Gold rose to the highest level in almost three weeks on Monday, resuming the upside move that started five days as equities went soft after some lackluster data from China.
The bullion market kicked off the weekly trade on higher note, albeit the strength of the US dollar and the heavy Fedspeak, which was led by comments from outgoing chair Ben Bernanke who said the economy, has made important progress and that. Despite the beginning of tapering, the Federal Reserve remains committed to accommodative policy.
Spot gold was up 0.23% at $1,240.59 an ounce, compared with Friday`s close at $1,237.72. The day`s range is between $1,233.15 and $1,238.04.
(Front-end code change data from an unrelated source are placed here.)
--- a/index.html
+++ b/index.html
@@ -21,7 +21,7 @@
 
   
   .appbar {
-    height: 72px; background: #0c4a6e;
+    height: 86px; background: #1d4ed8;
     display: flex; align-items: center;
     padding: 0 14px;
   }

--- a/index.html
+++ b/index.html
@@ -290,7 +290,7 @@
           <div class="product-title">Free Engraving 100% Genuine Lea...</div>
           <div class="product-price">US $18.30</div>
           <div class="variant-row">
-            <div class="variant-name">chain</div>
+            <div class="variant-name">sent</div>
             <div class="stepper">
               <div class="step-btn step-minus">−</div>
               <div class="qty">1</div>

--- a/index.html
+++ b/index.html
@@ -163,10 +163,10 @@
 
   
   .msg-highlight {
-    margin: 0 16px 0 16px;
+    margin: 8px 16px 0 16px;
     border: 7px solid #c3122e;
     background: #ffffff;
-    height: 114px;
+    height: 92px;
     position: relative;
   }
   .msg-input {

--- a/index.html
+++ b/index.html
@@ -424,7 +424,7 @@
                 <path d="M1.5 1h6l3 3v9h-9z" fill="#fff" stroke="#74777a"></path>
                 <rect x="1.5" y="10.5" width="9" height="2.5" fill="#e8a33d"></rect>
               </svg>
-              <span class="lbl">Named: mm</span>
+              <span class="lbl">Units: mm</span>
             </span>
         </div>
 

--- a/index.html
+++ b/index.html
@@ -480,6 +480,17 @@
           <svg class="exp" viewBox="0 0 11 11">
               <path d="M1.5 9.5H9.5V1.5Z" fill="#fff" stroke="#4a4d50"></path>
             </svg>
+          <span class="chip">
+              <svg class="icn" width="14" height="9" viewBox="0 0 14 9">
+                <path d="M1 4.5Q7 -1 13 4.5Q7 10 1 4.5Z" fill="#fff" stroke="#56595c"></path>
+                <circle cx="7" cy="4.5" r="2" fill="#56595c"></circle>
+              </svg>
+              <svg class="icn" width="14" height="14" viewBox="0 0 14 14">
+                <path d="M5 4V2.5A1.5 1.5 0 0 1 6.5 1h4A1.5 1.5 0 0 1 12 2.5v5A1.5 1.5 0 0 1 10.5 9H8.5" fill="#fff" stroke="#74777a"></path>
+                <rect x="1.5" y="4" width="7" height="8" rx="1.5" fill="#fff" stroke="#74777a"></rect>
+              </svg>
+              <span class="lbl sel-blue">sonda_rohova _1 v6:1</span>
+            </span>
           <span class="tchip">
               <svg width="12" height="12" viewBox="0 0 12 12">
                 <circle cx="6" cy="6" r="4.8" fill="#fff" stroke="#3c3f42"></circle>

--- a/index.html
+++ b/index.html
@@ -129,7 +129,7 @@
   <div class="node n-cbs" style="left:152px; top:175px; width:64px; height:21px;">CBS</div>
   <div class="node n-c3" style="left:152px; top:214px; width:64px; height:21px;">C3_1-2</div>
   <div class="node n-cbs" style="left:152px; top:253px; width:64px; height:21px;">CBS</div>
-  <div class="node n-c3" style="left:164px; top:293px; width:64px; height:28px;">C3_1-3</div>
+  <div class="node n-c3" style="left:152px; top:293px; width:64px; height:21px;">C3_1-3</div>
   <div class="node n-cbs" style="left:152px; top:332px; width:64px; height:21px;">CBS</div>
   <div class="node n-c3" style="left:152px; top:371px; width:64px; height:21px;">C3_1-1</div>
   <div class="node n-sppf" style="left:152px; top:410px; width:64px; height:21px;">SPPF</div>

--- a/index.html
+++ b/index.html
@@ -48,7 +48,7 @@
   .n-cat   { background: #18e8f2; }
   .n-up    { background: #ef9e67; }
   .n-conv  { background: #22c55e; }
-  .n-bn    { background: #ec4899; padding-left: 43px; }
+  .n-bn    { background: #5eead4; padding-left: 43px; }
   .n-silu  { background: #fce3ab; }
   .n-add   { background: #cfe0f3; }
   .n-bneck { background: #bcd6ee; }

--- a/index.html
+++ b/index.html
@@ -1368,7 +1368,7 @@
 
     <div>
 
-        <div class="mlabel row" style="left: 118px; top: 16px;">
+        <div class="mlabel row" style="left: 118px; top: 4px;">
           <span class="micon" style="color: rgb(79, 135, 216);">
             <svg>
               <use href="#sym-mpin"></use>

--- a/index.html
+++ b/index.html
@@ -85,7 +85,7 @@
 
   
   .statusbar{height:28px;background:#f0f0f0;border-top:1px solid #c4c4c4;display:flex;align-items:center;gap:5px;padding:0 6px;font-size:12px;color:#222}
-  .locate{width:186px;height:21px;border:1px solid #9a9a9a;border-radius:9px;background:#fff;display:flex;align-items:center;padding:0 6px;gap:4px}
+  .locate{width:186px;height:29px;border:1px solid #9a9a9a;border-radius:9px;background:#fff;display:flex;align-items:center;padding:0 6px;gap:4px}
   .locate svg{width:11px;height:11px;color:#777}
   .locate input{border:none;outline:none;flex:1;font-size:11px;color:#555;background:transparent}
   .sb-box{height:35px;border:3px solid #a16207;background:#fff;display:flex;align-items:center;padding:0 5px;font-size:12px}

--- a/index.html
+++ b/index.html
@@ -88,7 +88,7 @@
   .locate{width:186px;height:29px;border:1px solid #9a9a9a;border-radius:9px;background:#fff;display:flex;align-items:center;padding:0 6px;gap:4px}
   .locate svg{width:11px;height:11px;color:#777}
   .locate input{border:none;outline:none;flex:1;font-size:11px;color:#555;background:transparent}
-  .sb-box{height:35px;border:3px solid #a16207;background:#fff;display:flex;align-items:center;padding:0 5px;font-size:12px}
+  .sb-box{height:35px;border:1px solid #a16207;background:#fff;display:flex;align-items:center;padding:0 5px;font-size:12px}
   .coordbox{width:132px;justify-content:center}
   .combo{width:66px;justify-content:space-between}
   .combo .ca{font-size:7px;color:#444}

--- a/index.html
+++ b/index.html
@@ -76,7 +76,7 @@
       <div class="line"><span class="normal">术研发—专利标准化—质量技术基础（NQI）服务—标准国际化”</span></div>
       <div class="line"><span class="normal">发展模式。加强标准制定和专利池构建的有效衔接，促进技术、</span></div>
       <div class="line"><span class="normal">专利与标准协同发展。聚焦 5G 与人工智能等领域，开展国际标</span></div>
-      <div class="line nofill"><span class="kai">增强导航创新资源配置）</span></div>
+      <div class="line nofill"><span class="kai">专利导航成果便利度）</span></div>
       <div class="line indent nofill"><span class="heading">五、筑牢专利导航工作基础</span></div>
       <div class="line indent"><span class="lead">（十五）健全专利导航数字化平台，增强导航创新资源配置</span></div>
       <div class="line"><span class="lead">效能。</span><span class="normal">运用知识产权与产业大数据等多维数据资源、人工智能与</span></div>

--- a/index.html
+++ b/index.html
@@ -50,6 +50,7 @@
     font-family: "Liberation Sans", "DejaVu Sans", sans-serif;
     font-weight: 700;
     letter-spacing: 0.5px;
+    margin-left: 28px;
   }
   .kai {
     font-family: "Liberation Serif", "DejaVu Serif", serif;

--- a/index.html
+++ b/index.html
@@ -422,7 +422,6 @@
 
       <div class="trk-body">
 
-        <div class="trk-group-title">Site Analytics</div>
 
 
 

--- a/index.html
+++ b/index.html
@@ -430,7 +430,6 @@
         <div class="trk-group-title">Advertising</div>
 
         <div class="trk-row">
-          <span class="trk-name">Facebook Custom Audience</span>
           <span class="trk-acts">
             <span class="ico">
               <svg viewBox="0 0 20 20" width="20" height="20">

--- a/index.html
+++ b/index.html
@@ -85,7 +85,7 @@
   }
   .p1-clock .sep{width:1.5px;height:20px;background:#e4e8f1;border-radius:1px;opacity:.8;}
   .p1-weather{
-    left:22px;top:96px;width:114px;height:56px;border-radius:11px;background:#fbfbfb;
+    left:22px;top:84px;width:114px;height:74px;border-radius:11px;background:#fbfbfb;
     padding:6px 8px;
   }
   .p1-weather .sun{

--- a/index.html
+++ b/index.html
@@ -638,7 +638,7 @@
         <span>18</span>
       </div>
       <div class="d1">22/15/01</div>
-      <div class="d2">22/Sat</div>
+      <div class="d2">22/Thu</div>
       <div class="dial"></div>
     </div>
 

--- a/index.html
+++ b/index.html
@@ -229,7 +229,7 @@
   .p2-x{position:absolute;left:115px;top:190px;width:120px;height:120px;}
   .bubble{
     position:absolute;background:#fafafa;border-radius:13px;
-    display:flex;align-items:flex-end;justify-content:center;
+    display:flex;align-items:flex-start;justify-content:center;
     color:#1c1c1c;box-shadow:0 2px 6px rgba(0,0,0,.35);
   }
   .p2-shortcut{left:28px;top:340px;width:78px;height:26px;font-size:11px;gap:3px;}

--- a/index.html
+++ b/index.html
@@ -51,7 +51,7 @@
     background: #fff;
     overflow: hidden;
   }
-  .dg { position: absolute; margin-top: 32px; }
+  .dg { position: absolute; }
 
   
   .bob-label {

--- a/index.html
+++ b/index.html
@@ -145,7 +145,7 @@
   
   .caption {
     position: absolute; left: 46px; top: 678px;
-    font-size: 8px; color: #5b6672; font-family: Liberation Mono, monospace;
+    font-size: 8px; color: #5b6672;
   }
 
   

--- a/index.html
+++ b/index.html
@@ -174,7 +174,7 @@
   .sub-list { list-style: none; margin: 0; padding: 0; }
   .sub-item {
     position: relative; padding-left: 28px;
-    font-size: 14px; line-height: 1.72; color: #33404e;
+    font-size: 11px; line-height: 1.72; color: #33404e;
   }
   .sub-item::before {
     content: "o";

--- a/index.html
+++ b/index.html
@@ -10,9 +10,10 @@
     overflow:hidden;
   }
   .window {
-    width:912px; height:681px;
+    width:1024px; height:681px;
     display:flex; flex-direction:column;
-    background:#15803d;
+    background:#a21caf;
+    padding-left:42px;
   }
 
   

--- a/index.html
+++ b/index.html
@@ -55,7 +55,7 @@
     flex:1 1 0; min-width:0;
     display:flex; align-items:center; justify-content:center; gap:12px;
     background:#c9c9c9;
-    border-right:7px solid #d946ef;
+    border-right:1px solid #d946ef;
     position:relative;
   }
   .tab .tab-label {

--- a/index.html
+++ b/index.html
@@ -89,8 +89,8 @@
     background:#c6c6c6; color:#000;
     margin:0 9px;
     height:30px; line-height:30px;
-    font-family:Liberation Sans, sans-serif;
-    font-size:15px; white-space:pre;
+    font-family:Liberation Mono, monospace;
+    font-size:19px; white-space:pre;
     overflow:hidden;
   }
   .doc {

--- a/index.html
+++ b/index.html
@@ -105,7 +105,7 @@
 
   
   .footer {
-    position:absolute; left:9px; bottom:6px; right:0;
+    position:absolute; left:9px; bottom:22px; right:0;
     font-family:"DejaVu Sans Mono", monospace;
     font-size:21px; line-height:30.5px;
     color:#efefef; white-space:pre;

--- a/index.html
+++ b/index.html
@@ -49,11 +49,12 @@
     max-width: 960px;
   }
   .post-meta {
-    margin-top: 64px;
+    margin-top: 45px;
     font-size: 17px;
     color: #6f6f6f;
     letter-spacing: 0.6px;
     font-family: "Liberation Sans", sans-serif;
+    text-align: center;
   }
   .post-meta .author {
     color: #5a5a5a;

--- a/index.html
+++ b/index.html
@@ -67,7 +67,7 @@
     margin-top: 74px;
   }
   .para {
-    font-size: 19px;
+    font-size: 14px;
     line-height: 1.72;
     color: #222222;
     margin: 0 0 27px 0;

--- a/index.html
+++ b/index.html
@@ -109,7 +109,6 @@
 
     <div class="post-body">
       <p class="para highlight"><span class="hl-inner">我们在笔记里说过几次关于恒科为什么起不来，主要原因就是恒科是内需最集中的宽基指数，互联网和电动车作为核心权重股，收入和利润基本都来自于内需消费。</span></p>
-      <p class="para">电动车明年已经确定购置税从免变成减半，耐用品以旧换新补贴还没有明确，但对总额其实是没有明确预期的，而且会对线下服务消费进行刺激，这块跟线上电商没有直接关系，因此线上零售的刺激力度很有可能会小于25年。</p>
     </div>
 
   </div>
A stronger dollar also weighed on the metal against the backdrop of early reduction in the Fed’s stimulus program, which gave the advantage to global equity markets to rally in return. However, a fresh selloff in equity markets prompted investors to seek the metal for safety in the wake of downbeat data from the world`s second-largest economy, China.
Earlier today, Asian shares dropped to the lowest in two weeks after growth in China`s services sector stalled unexpectedly last month. On the other hand, the dollar held grounds off four-week high, inspired by a bright US economic outlook.
The Fed will release minutes from its Dec 17-18 meeting of the Federal Open Market Committee (FOMC), which debuted the decision to start tapering the central bank’s monthly asset purchases to $75 billion. The minutes are due Wednesday 02:00 p.m. and will be watch closely for signals over how far the FOMC could further reduce its asset purchases.
The Fed will buy $40 billion in Treasuries in January, down from $45 billion in December, and $35 billion in mortgage-back securities.
Next week will also feature policy decisions from the European Central Bank (ECB) and the Bank of England (BOE).
Unlike the ISM report on manufacturing, the ISM report on non-manufacturing has been signaling a slowing in US growth. Watch especially for the non-manufacturing employment index as an indication for Friday`s jobs report.
Maybe a better signal for future Fed policy will be Friday’s US jobs numbers. Some 200,000 jobs are expected to have been added to the US economy in December, down from 203,000 in November. The unemployment rate is expected to have remained steady at 7% in December.
Meanwhile, the continuation of the upside correctional move ahead of the heavy economic grind is possible this week unless a break back below key resistance at $1,220 proves the bullish recovery invalid and brings the bearish momentum back into focus.